The lines needed are those below that contain the word "editar"; copy each one.

TASK DATA »
· · ·

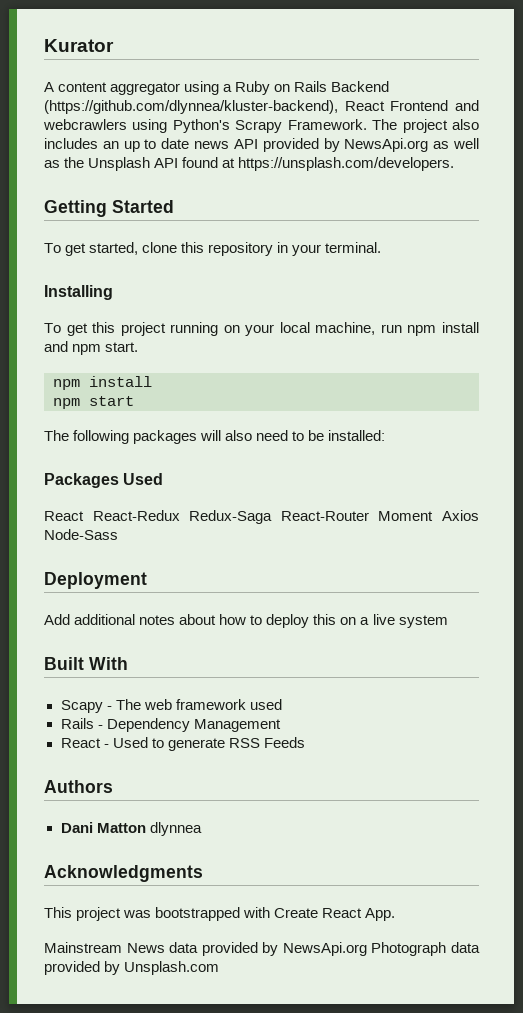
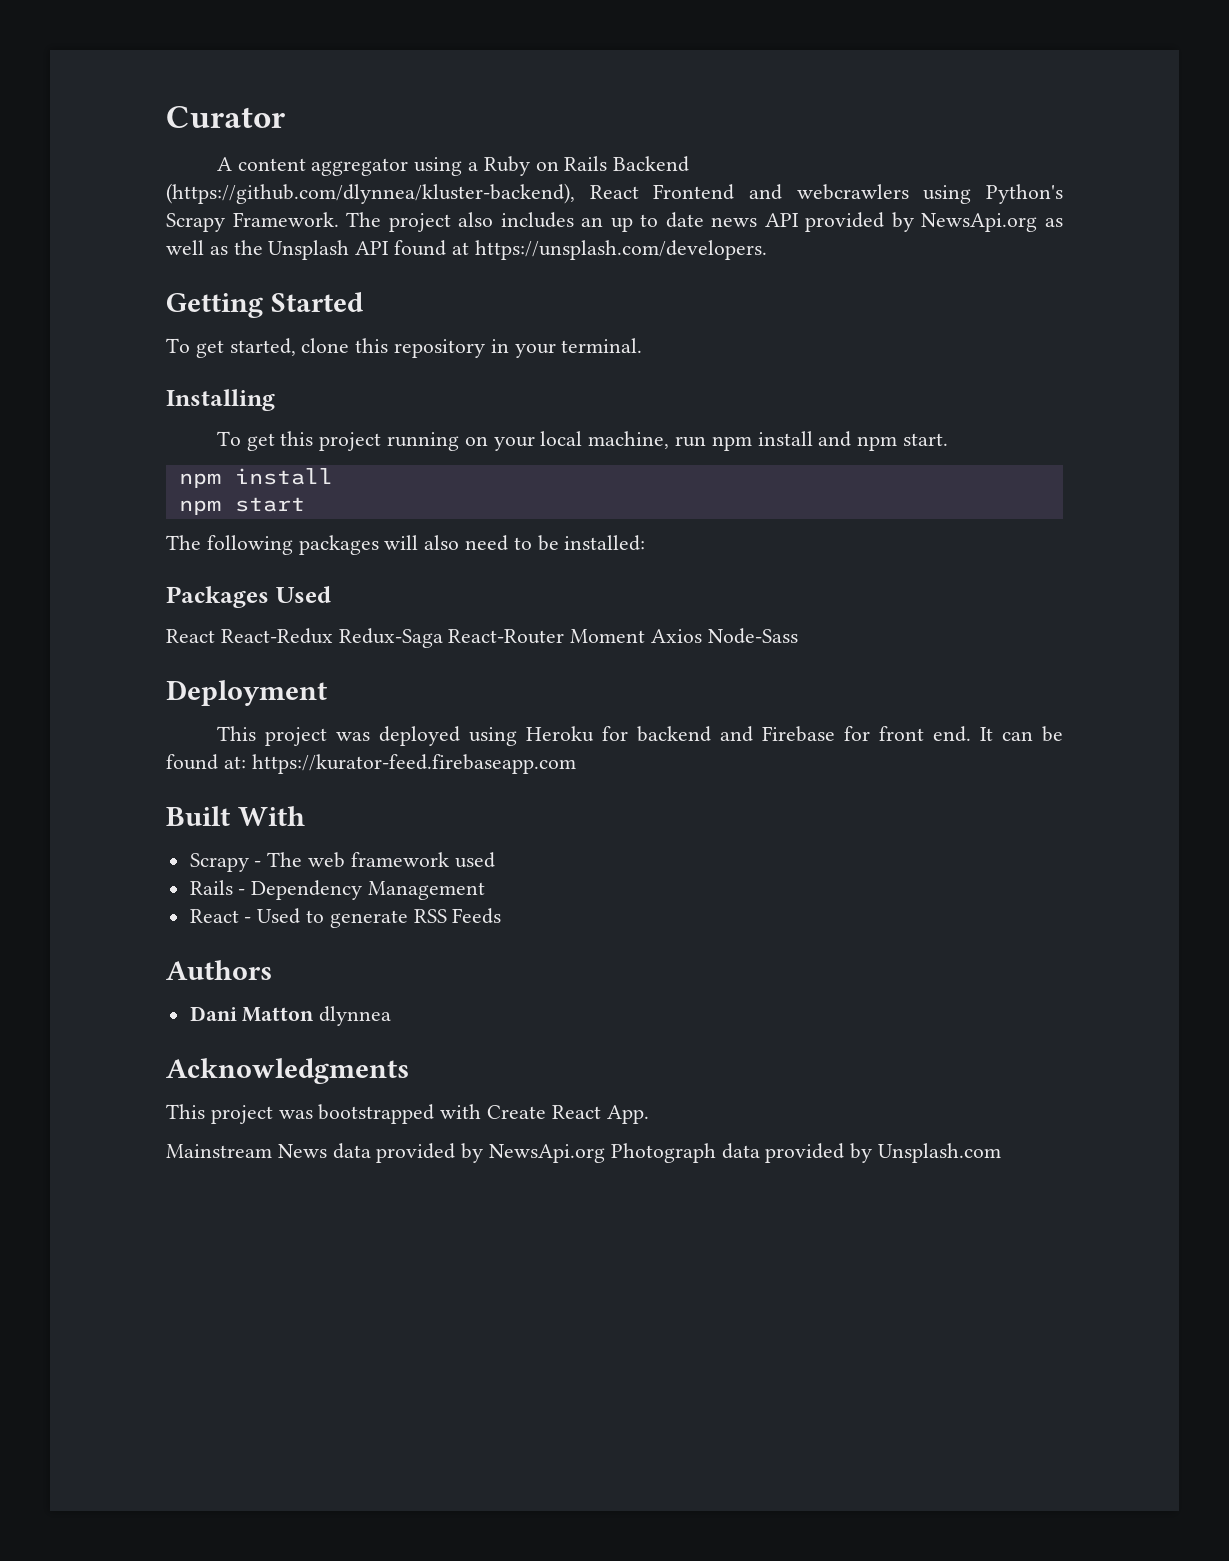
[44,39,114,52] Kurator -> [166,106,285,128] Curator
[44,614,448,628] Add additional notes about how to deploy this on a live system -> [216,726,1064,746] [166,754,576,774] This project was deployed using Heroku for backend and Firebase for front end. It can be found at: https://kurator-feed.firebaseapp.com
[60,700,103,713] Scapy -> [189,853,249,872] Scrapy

· · ·

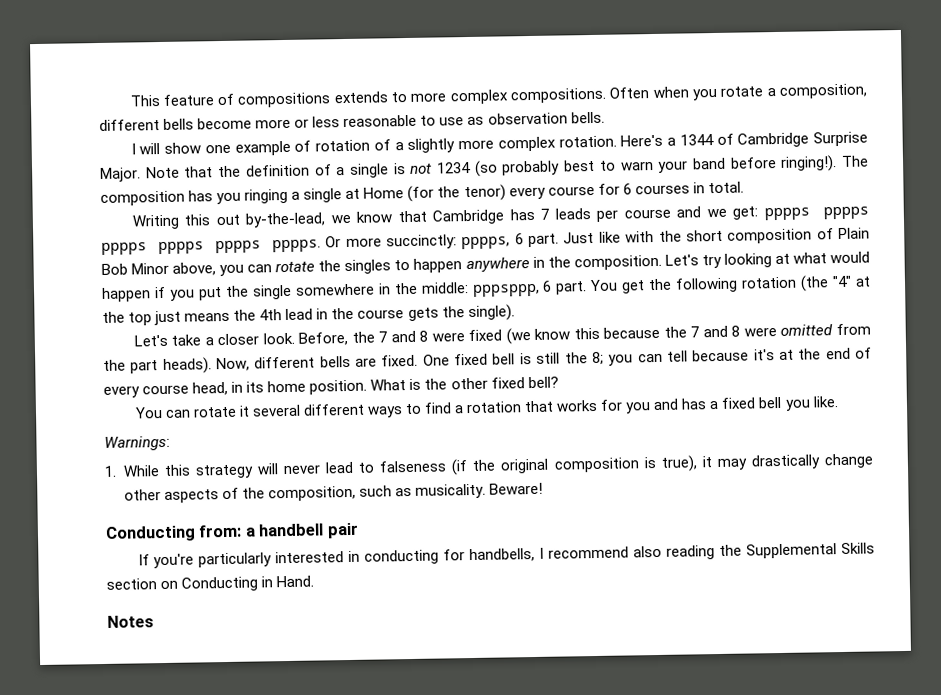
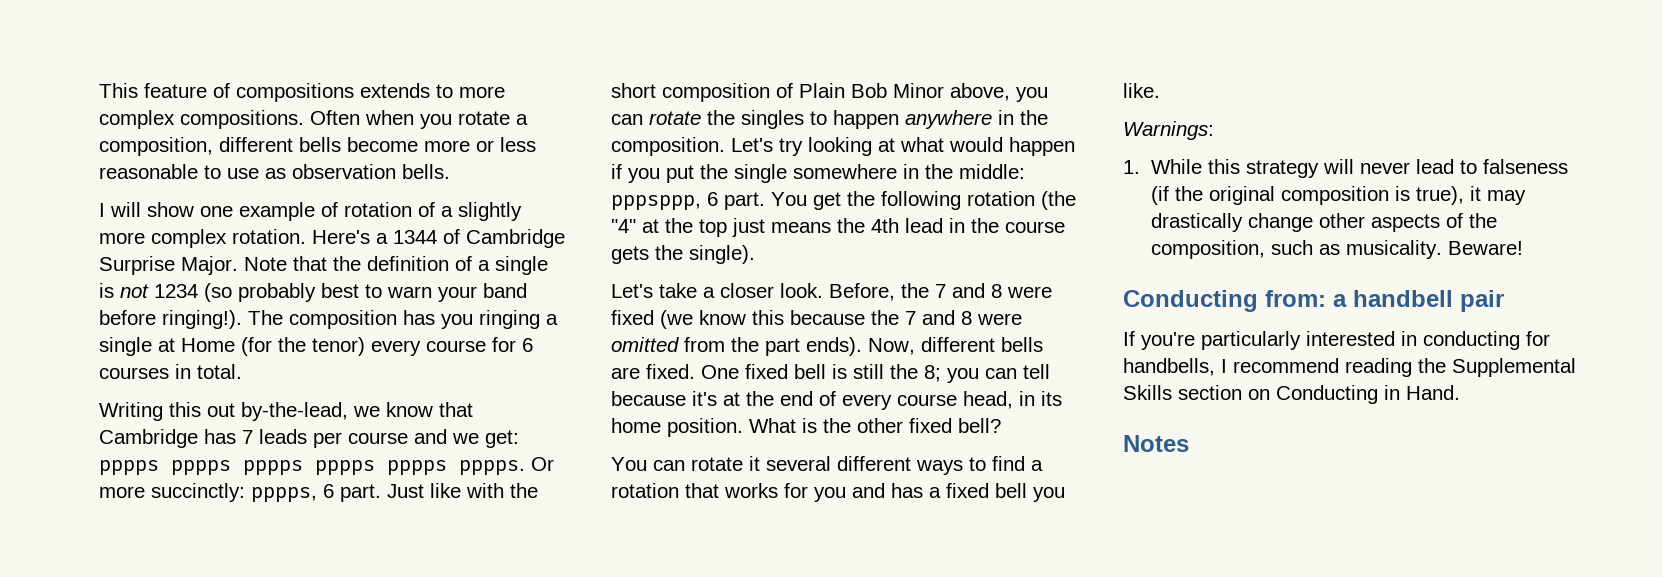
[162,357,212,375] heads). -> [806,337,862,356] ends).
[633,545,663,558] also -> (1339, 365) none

· · ·

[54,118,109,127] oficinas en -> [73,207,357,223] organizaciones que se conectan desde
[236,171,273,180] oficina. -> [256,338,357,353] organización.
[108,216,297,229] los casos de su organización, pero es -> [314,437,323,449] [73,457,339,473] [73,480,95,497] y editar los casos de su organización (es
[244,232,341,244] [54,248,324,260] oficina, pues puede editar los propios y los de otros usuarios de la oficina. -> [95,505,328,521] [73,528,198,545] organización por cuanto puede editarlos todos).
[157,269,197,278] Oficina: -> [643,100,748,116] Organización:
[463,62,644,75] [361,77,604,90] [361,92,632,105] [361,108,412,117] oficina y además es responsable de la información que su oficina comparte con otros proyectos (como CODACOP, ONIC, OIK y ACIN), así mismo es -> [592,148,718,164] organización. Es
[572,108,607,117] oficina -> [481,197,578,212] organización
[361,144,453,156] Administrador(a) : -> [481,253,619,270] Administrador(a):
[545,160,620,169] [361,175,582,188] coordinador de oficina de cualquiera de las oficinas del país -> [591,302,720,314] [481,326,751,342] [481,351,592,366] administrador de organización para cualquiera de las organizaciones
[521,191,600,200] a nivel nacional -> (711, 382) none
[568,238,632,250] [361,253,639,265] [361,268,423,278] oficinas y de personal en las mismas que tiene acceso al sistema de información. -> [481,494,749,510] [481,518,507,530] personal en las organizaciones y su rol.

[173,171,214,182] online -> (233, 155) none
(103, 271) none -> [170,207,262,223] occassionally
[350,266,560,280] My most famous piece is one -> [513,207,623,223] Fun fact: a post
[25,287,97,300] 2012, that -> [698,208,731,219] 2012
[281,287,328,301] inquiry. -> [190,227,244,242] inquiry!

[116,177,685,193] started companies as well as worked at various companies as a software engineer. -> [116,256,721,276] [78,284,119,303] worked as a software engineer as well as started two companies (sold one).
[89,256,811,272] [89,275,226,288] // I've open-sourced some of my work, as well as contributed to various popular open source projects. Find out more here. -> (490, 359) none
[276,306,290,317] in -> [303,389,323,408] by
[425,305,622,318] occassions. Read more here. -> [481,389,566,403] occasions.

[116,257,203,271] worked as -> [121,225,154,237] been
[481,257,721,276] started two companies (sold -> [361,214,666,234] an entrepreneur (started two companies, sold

· · ·

ANSWER »
[108,216,297,229] los casos de su organización, pero es -> [314,437,323,449] [73,457,339,473] [73,480,95,497] y editar los casos de su organización (es
[244,232,341,244] [54,248,324,260] oficina, pues puede editar los propios y los de otros usuarios de la oficina. -> [95,505,328,521] [73,528,198,545] organización por cuanto puede editarlos todos).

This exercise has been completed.